● **Problem to work on**: Without the pictures, print each of the records below exactly as it appears.

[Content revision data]
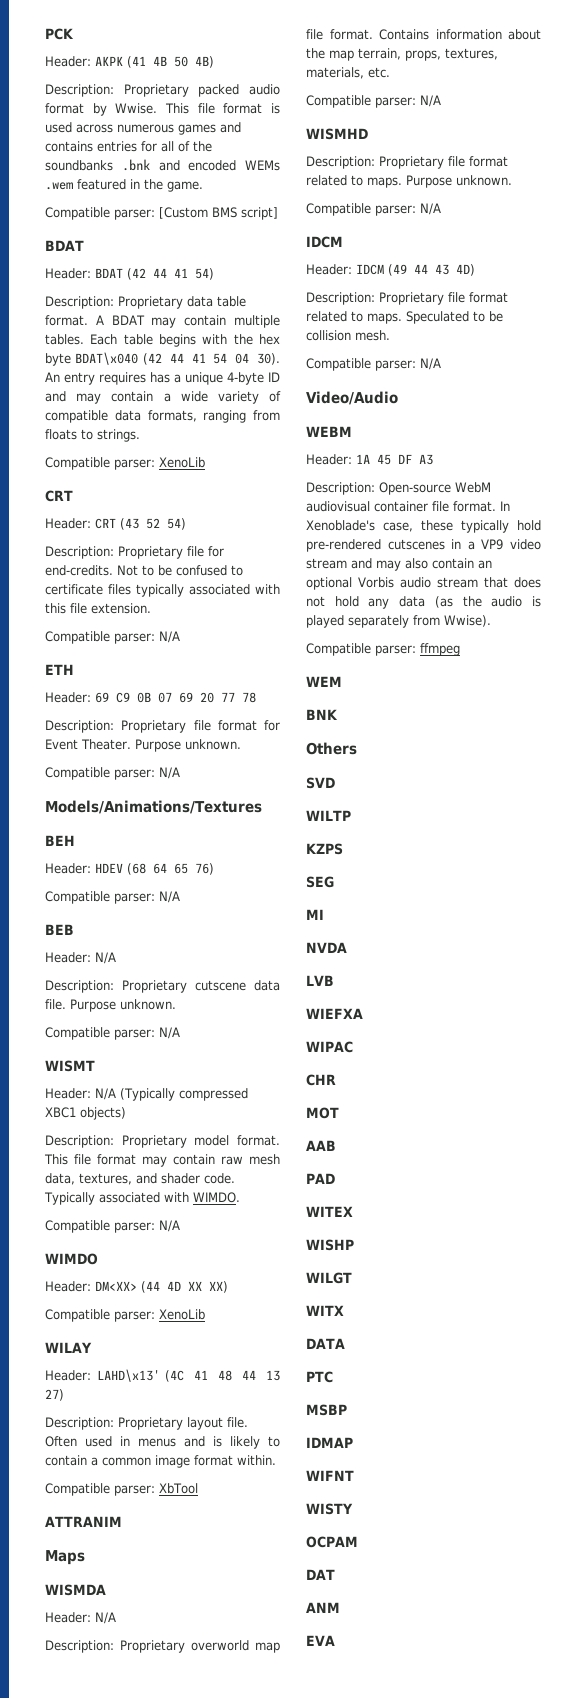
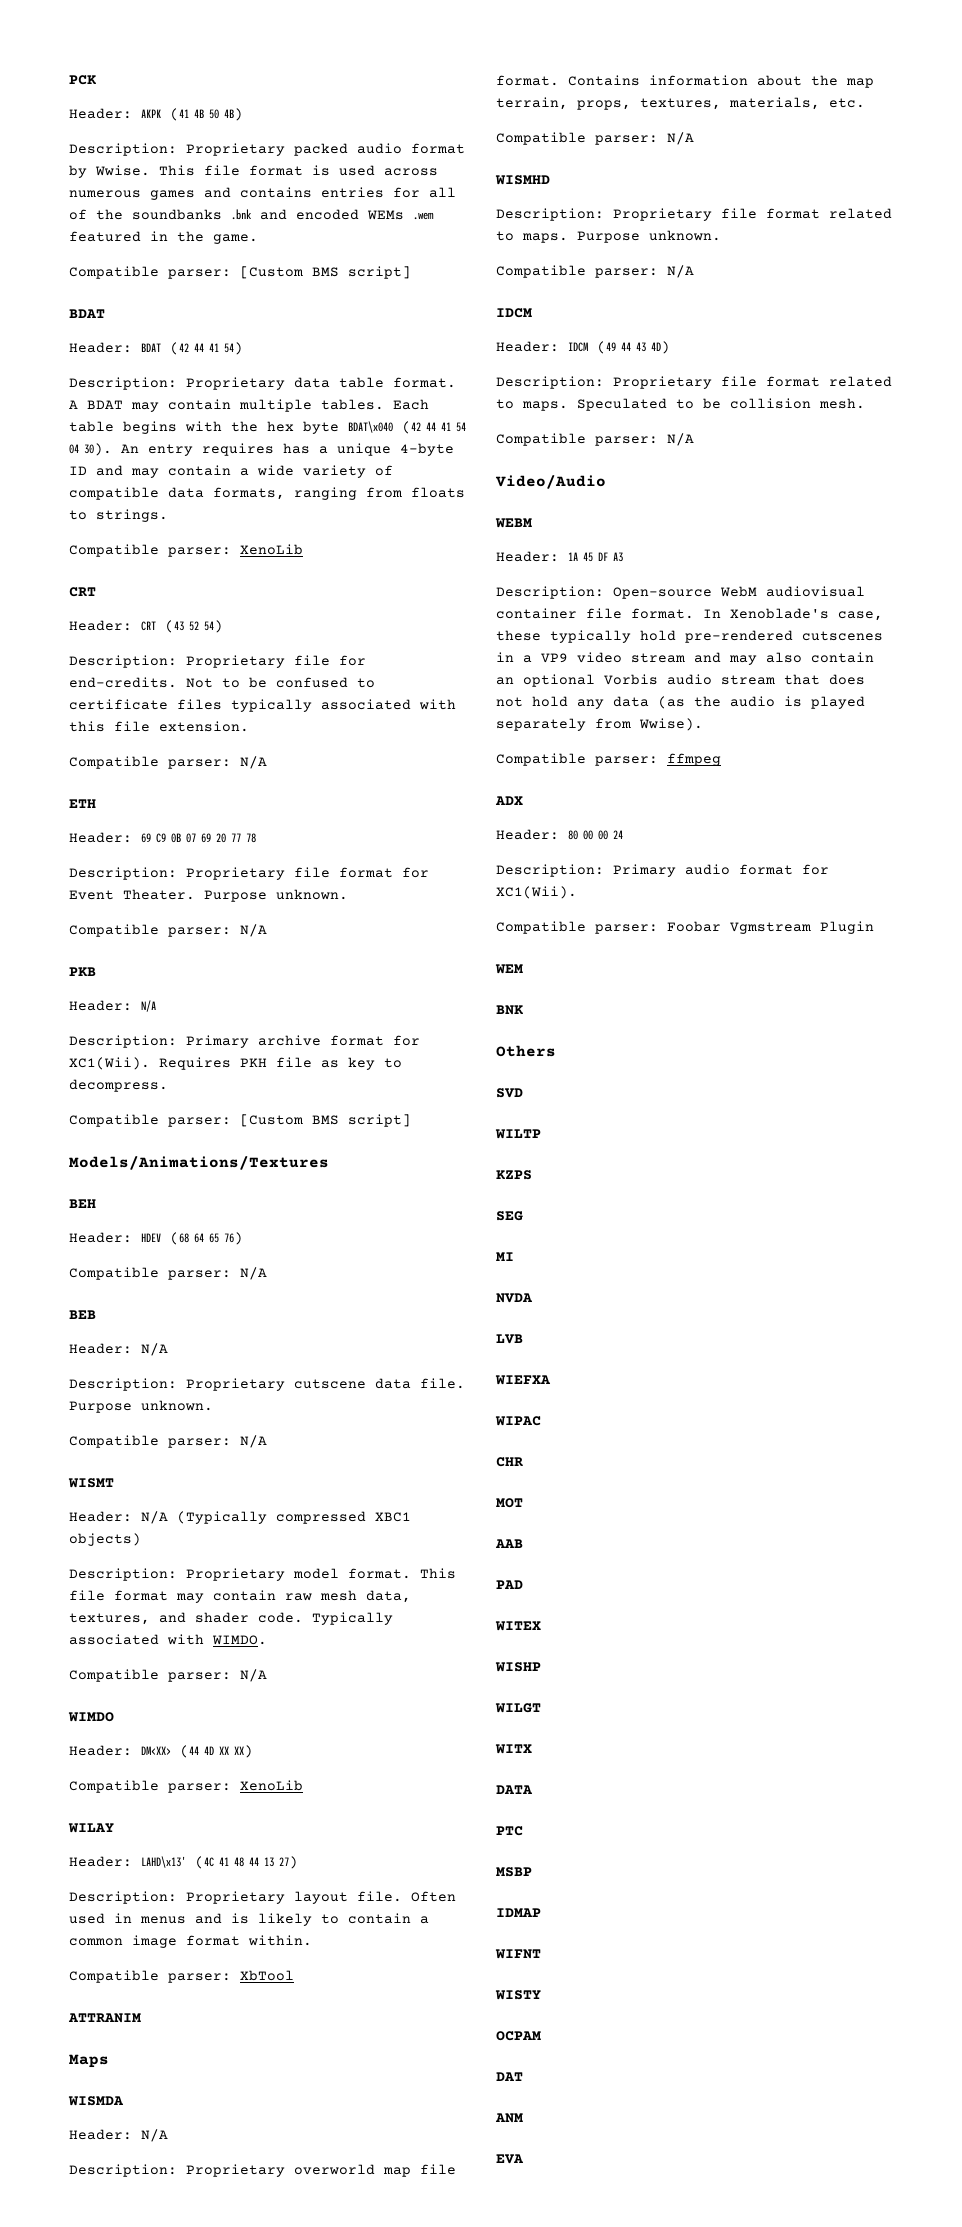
+ PKB
+ Header: N/A
+ Description: Primary archive format for XC1(Wii). Requires PKH file as key to decompress.
+ Compatible parser: [Custom BMS script]
+ ADX
+ Header: 80 00 00 24
+ Description: Primary audio format for XC1(Wii).
+ Compatible parser: Foobar Vgmstream Plugin

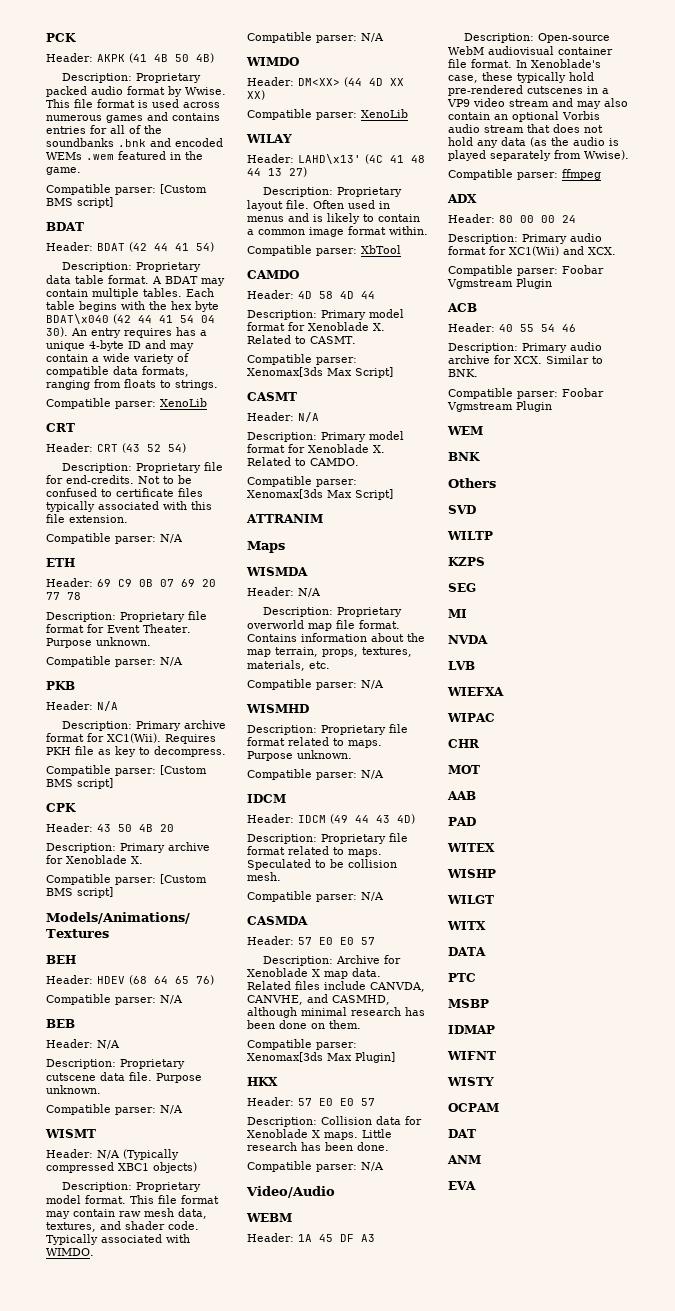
+ CPK
+ Header: 43 50 4B 20
+ Description: Primary archive for Xenoblade X.
+ Compatible parser: [Custom BMS script]
+ CAMDO
+ Header: 4D 58 4D 44
+ Description: Primary model format for Xenoblade X. Related to CASMT.
+ Compatible parser: Xenomax[3ds Max Script]
+ CASMT
+ Header: N/A
+ Description: Primary model format for Xenoblade X. Related to CAMDO.
+ Compatible parser: Xenomax[3ds Max Script]
+ CASMDA
+ Header: 57 E0 E0 57
+ Description: Archive for Xenoblade X map data. Related files include CANVDA, CANVHE, and CASMHD, although minimal research has been done on them.
+ Compatible parser: Xenomax[3ds Max Plugin]
+ HKX
+ Header: 57 E0 E0 57
+ Description: Collision data for Xenoblade X maps. Little research has been done.
+ Compatible parser: N/A
- Description: Primary audio format for XC1(Wii).
+ Description: Primary audio format for XC1(Wii) and XCX.
+ Compatible parser: Foobar Vgmstream Plugin
+ ACB
+ Header: 40 55 54 46
+ Description: Primary audio archive for XCX. Similar to BNK.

● **Solution to the problem**:
+ PKB
+ Header: N/A
+ Description: Primary archive format for XC1(Wii). Requires PKH file as key to decompress.
+ Compatible parser: [Custom BMS script]
+ ADX
+ Header: 80 00 00 24
+ Description: Primary audio format for XC1(Wii).
+ Compatible parser: Foobar Vgmstream Plugin

+ CPK
+ Header: 43 50 4B 20
+ Description: Primary archive for Xenoblade X.
+ Compatible parser: [Custom BMS script]
+ CAMDO
+ Header: 4D 58 4D 44
+ Description: Primary model format for Xenoblade X. Related to CASMT.
+ Compatible parser: Xenomax[3ds Max Script]
+ CASMT
+ Header: N/A
+ Description: Primary model format for Xenoblade X. Related to CAMDO.
+ Compatible parser: Xenomax[3ds Max Script]
+ CASMDA
+ Header: 57 E0 E0 57
+ Description: Archive for Xenoblade X map data. Related files include CANVDA, CANVHE, and CASMHD, although minimal research has been done on them.
+ Compatible parser: Xenomax[3ds Max Plugin]
+ HKX
+ Header: 57 E0 E0 57
+ Description: Collision data for Xenoblade X maps. Little research has been done.
+ Compatible parser: N/A
- Description: Primary audio format for XC1(Wii).
+ Description: Primary audio format for XC1(Wii) and XCX.
+ Compatible parser: Foobar Vgmstream Plugin
+ ACB
+ Header: 40 55 54 46
+ Description: Primary audio archive for XCX. Similar to BNK.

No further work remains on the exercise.